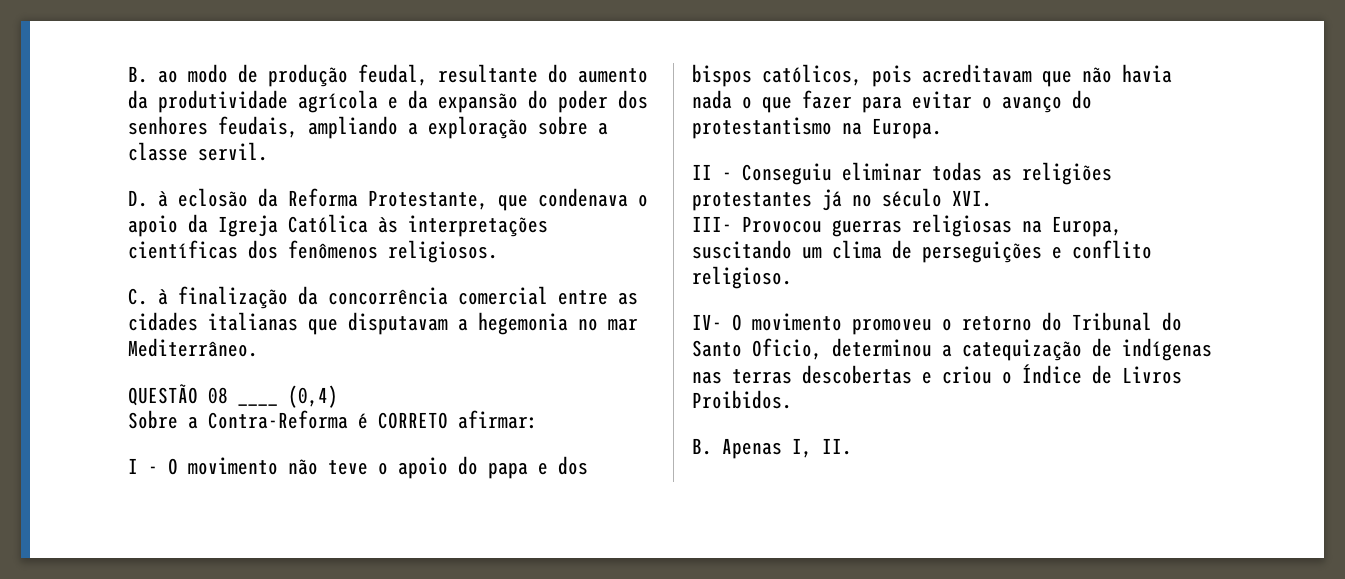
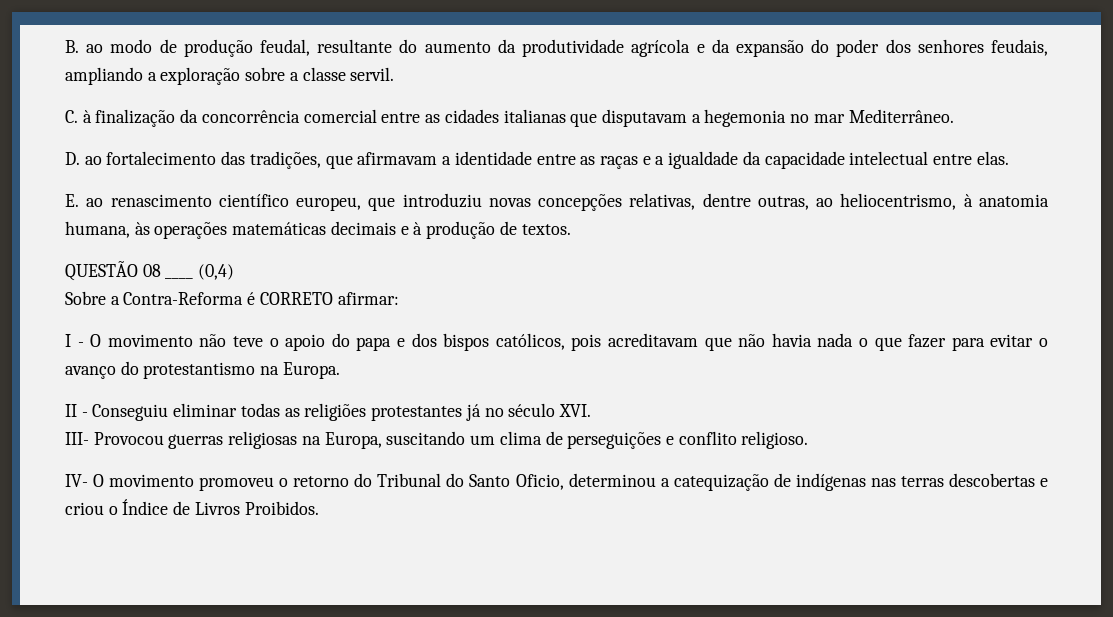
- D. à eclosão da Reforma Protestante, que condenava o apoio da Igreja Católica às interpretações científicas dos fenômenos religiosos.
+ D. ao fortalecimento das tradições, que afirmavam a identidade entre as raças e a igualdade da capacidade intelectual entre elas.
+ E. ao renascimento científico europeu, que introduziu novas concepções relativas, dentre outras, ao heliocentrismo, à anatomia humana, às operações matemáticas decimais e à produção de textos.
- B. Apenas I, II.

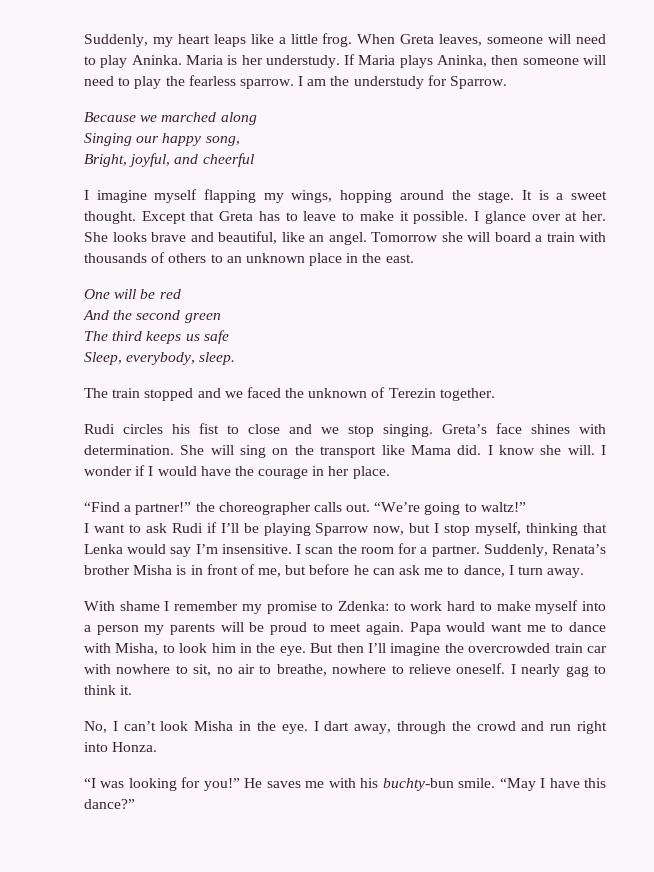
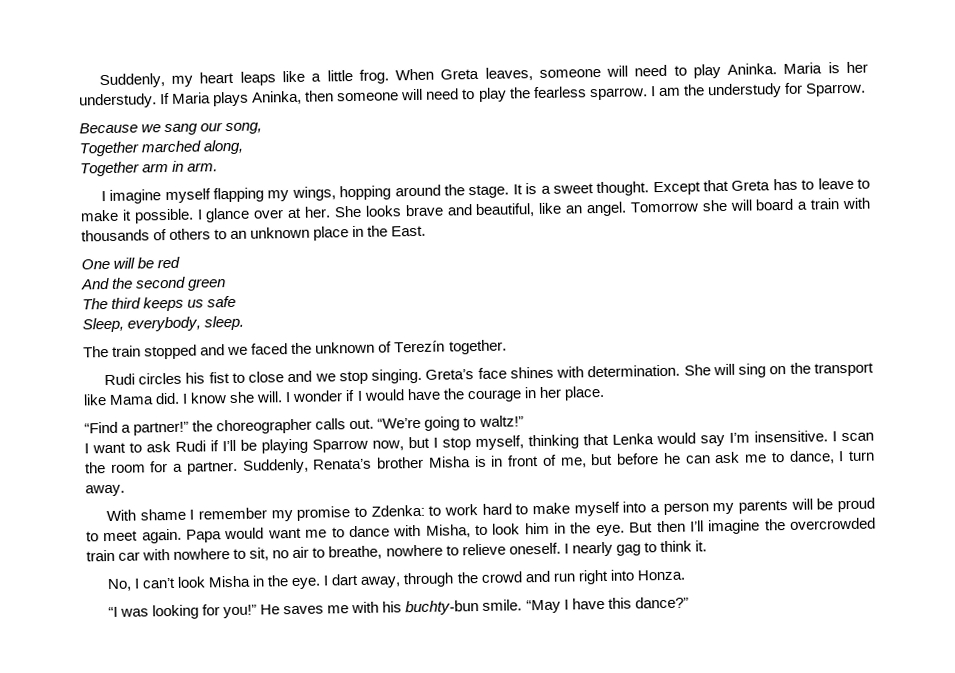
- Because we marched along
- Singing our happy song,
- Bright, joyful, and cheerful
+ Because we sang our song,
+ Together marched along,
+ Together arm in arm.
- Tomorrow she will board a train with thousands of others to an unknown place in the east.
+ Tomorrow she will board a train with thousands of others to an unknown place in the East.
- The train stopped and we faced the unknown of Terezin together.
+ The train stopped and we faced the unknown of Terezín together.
━━━━━━━━━━
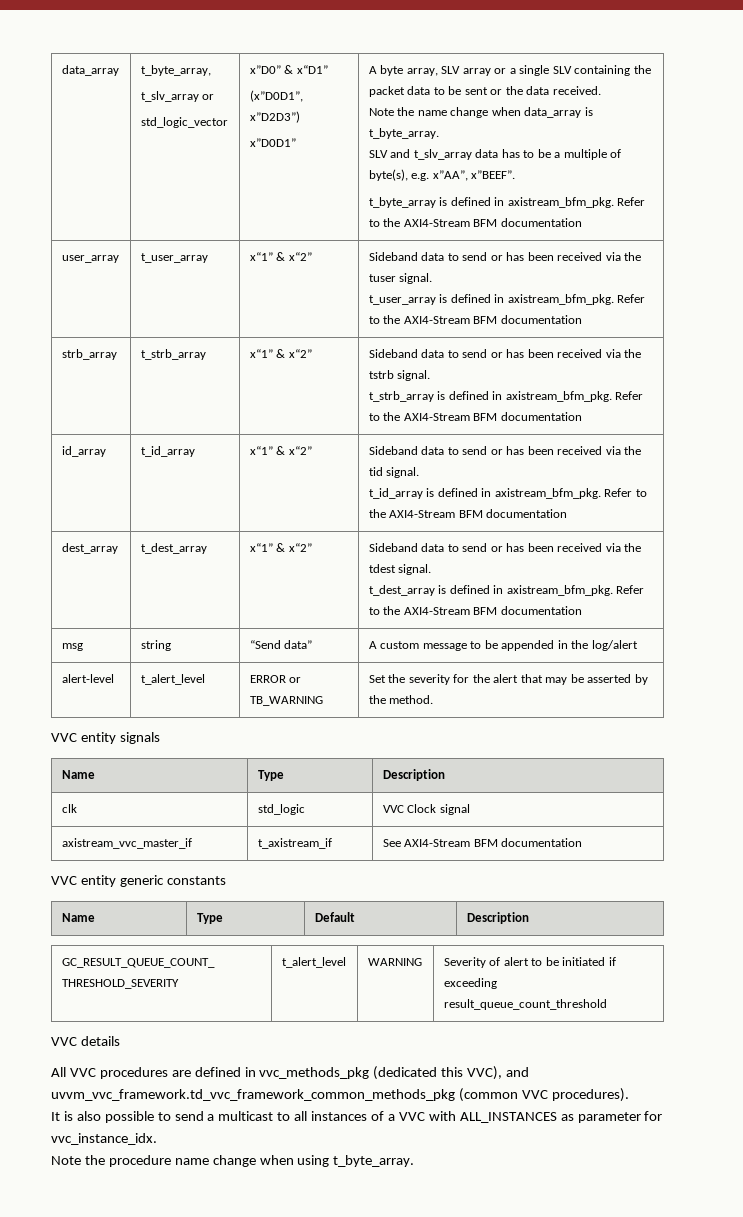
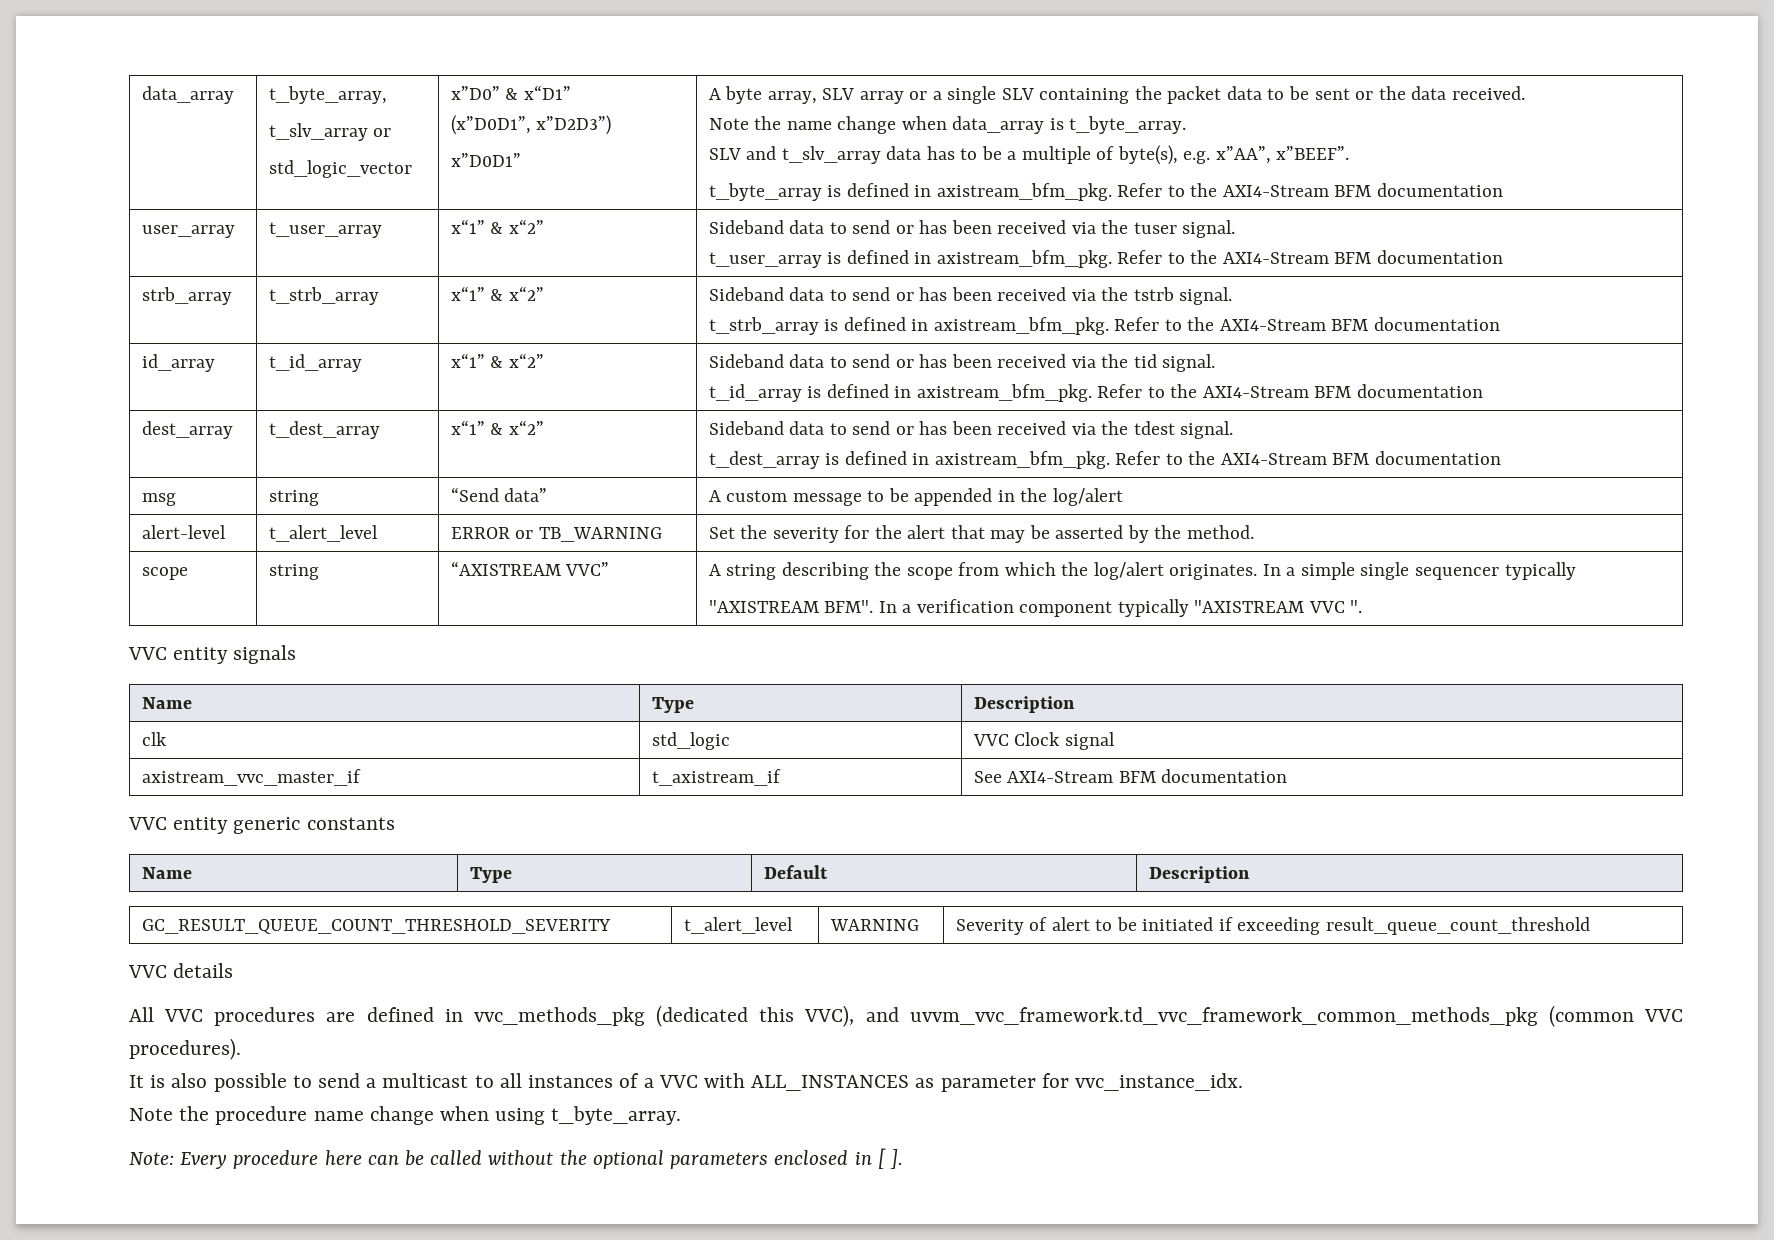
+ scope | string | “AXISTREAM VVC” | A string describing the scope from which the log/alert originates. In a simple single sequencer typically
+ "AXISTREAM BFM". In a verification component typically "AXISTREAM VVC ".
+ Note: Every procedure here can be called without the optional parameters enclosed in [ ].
━━━━━━━━━━
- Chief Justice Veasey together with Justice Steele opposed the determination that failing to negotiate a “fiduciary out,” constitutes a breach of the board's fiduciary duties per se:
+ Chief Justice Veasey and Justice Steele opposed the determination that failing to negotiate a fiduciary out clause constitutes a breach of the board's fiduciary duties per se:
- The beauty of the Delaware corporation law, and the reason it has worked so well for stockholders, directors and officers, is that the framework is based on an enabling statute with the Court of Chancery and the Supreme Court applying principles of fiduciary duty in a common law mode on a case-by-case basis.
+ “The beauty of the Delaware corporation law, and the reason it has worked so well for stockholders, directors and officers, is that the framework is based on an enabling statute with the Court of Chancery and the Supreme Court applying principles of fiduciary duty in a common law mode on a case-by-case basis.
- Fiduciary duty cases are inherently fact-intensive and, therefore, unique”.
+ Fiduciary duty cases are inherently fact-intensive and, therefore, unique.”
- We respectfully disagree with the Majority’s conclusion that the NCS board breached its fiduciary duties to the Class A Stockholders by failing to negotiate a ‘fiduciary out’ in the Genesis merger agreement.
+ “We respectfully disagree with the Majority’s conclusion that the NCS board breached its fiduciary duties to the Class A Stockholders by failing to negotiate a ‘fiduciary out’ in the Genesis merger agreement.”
━━━━━━━━━━
Look through the data above and return exactly the lines from the one that contains "In a verification" to the one that contains "enclosed in [ ].", inclusive, with nothing else.

+ "AXISTREAM BFM". In a verification component typically "AXISTREAM VVC ".
+ Note: Every procedure here can be called without the optional parameters enclosed in [ ].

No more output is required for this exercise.